::: DATASET :::

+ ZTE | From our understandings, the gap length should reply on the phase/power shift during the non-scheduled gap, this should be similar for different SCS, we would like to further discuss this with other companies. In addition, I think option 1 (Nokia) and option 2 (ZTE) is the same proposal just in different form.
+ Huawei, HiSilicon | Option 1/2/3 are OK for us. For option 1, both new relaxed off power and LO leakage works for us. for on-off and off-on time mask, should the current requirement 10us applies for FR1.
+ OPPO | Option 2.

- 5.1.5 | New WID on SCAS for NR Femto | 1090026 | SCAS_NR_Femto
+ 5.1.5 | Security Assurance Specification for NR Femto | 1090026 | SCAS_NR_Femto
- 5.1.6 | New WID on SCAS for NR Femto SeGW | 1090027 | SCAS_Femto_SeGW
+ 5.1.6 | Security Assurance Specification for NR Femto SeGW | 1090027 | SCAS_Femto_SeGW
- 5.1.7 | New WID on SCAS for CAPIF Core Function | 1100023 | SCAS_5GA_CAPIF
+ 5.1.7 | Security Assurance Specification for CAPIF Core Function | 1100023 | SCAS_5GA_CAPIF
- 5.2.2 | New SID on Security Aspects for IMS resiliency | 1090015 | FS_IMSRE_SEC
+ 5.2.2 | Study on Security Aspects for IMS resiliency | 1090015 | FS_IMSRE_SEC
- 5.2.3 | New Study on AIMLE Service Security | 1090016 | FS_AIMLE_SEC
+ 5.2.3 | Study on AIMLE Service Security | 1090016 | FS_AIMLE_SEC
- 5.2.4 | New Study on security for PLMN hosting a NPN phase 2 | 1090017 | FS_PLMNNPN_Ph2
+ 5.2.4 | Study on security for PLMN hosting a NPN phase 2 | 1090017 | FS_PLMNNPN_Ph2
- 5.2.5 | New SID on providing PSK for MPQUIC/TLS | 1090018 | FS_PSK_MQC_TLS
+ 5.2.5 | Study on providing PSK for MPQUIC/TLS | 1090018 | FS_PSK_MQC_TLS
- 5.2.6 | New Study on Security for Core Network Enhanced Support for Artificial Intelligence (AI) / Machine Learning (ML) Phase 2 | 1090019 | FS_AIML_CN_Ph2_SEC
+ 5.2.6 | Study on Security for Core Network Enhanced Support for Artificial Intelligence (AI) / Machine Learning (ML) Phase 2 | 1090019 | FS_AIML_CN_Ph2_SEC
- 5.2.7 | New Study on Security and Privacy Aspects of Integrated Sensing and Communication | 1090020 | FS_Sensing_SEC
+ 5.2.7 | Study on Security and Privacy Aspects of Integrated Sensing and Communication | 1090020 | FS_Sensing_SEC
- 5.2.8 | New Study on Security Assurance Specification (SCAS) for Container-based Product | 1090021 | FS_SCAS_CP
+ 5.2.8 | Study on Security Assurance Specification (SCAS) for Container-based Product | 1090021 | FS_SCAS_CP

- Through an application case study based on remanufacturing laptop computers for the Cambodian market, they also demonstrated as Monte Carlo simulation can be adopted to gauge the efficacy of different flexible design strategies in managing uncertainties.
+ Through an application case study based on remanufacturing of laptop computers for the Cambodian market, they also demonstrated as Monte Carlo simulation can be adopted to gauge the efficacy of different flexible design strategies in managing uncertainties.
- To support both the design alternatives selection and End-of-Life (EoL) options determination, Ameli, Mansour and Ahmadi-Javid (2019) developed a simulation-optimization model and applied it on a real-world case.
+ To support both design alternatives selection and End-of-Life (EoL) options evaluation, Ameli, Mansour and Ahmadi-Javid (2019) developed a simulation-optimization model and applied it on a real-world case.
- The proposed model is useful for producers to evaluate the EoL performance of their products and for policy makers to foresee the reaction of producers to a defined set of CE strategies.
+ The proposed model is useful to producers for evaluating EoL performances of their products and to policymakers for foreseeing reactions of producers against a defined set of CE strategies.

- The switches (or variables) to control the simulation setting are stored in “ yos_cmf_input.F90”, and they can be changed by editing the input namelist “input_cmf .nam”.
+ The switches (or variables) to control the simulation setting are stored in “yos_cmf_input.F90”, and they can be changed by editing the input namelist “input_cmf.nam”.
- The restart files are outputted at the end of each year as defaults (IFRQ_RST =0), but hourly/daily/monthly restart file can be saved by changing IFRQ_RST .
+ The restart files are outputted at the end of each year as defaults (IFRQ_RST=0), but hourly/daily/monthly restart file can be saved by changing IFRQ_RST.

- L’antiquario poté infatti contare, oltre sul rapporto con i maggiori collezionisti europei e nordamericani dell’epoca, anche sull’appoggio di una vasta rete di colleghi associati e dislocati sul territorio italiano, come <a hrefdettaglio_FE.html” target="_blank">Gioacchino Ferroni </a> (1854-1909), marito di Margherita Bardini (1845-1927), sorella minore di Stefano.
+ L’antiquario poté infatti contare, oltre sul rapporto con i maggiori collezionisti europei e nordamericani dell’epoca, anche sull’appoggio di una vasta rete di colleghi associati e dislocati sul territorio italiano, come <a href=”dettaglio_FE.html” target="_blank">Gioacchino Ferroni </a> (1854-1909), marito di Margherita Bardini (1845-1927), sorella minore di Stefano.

:::

PROMPT:
What lines in the data above contain the word "resiliency"? Copy them all.

RESULT OF THIS TASK:
- 5.2.2 | New SID on Security Aspects for IMS resiliency | 1090015 | FS_IMSRE_SEC
+ 5.2.2 | Study on Security Aspects for IMS resiliency | 1090015 | FS_IMSRE_SEC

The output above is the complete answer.